At the same time, as a keen, albeit very amateur, musician from a young age, upon taking up bass guitar in my teens I soon began to identify as a ‘metalhead.’ I love heavy metal music. In my late 20s I discovered folk metal, a fusion of folk mythologies and instruments with heavy metal. It reminded me in many ways of some of the songs by bands like Led Zeppelin (‘No Quarter’) and Jethro Tull (albums like Songs From the Wood and The Broadsword and the Beast), those records being on regular rotation in our home.

A lot of the best folk metal (in my humble opinion) comes from Finland and is sung in a variety of languages. At some point I realised that a vast majority of my favourite bands were Finnish and the themes in their songs often derived from a blend of Norse mythology and Finnish pagan beliefs. It turns out that there are a lot of Australian metalheads, like me, who love folk metal. Whenever I’ve gone to concerts by European folk metal bands I look around and wonder who all these people are – and why is it so hard to meet them in day-to-day life? I’ve seen bands like Ensiferum and the Swiss Celtic band Eluveitie and I just love the music, the energy, the vibe… the sheer geekiness of a bunch of my fellow folk mythology fans singing along in different languages to songs about ancient gods and warriors and history. I’ve been to concerts where fans turn up in kilts or chainmail or all manner of European ethnic costume.

So, really long story short – because I love Finnish heavy metal and, as a result, find myself really intrigued by their culture and creative arts, my sister gave me this short story compilation of Finnish (and at least one Estonian) writers in the fantasy genres.

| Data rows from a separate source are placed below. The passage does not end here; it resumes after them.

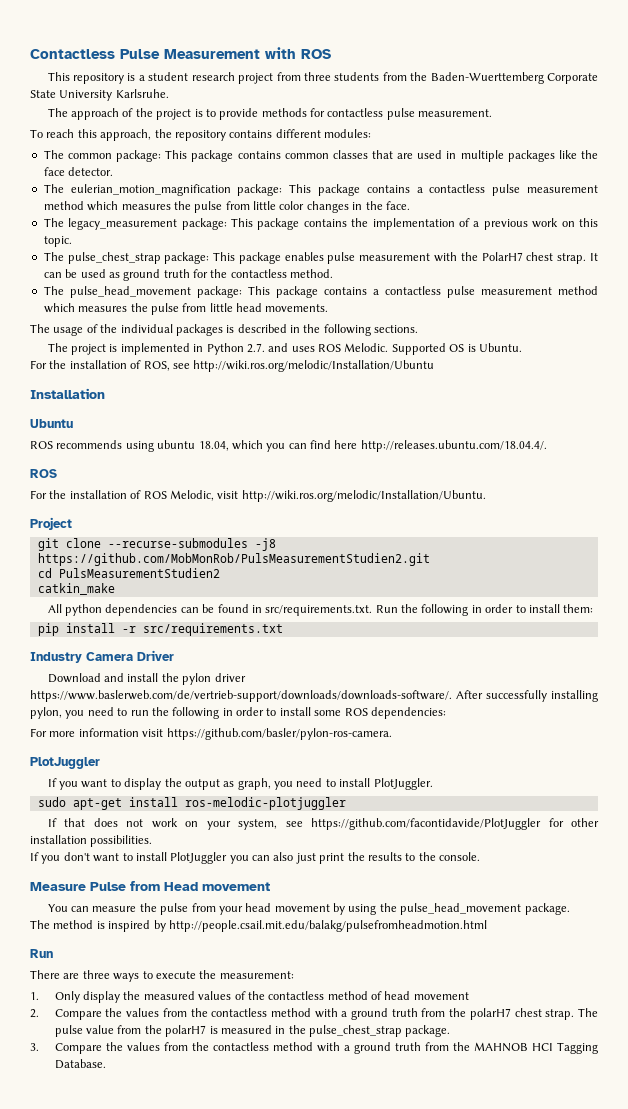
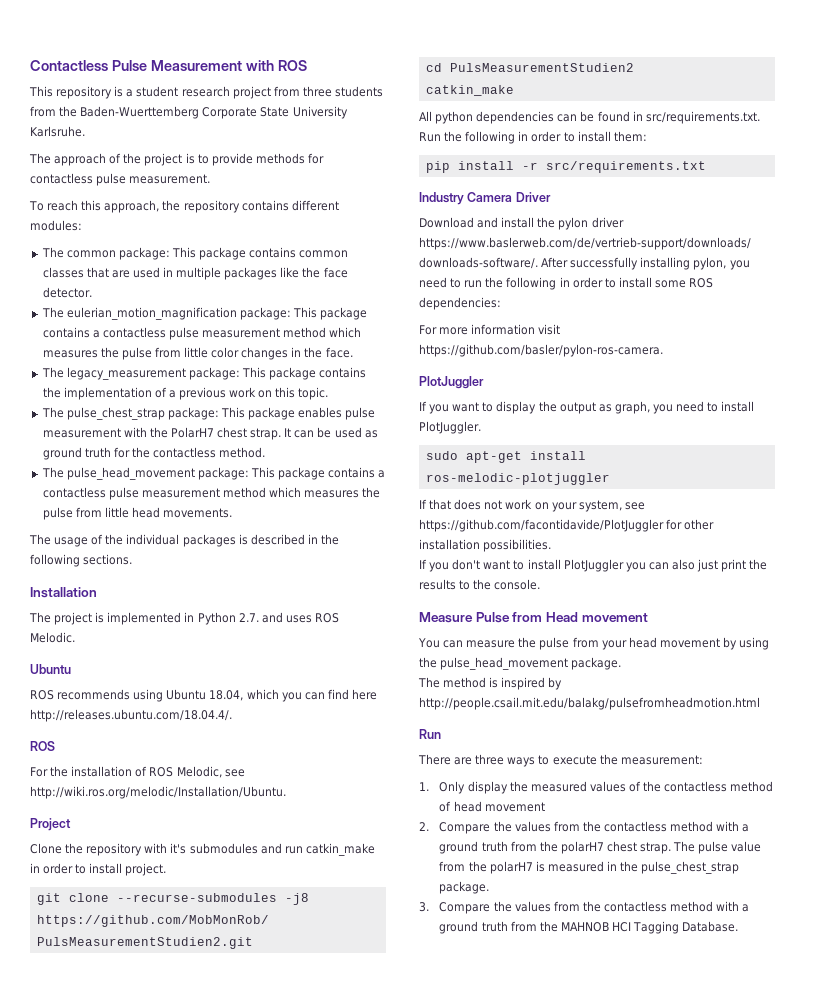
(419, 329) none -> [30,587,97,598] // Installation
[391,343,522,355] [30,360,435,372] [30,388,105,399] Supported OS is Ubuntu. // For the installation of ROS, see http://wiki.ros.org/melodic/Installation/Ubuntu // Installation -> (75, 637) none
[157,440,196,449] ubuntu -> [166,689,207,700] Ubuntu
[217,491,239,499] visit -> [224,769,245,777] see
(72, 523) none -> [30,843,375,856] [30,863,167,876] // Clone the repository with it's submodules and run catkin_make in order to install project.

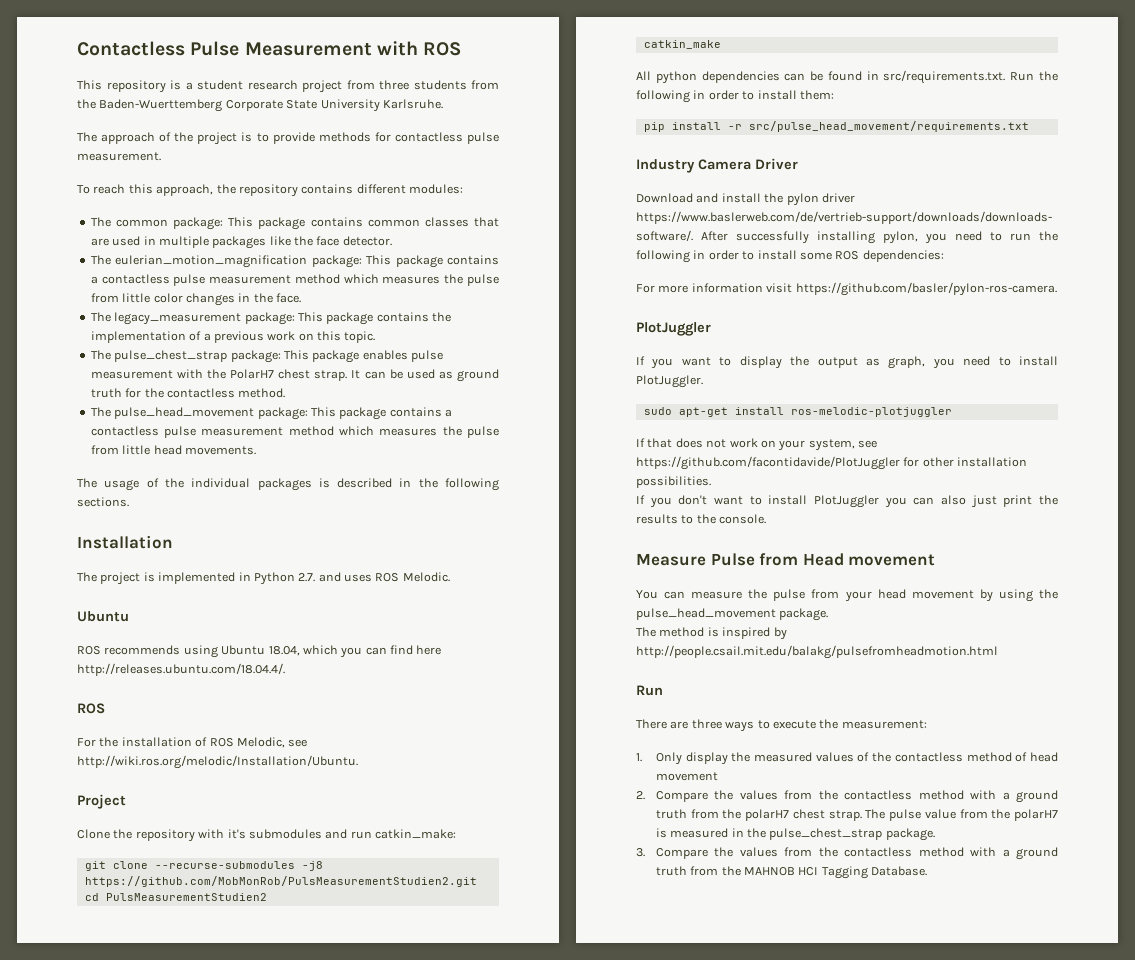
[305,843,375,856] [30,863,167,876] catkin_make in order to install project. -> [375,829,456,839] catkin_make:
[545,161,706,173] src/requirements.txt -> [748,121,1029,132] src/pulse_head_movement/requirements.txt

Overall the stories strike my personal story aesthetic as rather strange. They are not like English stories, with predictably happy endings and a sense of hope. A lot of the stories are quite bleak – I don’t know if that’s just this particular collection of authors or if that’s representative of Finnish literature in general. The closest I have ever read to these stories are some of the 19th Century Russian and Ukrainian authors I like. But where those Slavic stories have an intense, passionate drive – lots of emotions in the face of despair – in this particular collection of Finnish tales I often came away with a sense of a kind of hollowness. That isn’t a criticism, by the way – it’s genuinely refreshing to read stories where I couldn’t ever predict the ending. The fantastical elements are thoroughly woven into the stories, without explanation. They are taken for granted within the stories. Often the stories seem to be left with a lot of loose threads. They aren’t spelled out so that I didn’t always completely understand what exactly the narrative was describing. Again, I found this really fascinating and a good challenge to my assumption that stories need to have clear-cut endings.

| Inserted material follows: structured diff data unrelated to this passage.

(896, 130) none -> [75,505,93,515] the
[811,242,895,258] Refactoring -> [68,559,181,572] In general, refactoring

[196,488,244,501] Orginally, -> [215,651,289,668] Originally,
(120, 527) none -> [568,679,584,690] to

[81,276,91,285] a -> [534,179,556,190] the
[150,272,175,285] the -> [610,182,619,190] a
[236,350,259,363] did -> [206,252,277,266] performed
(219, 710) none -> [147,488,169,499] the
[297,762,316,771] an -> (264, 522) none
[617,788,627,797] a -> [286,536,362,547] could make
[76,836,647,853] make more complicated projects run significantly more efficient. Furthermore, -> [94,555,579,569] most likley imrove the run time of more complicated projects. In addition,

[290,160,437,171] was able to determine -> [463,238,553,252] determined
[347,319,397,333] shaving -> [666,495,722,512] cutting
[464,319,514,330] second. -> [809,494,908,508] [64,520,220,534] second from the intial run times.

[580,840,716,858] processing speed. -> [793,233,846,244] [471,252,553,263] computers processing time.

I like that the stories originate in a few different language groups – Finnish, Swedish and Estonian – and come from different story eras. Male and female authors are well-represented. They vary in length, and some of them could be considered poetry. It’s a book I’ll probably come back to at a later date – I do enjoy short story compilations. Usually they serve me well as bedtime reading because I can get in a story before sleep; however, this particular compilation was at times disturbing enough that I found I preferred reading it in broad daylight!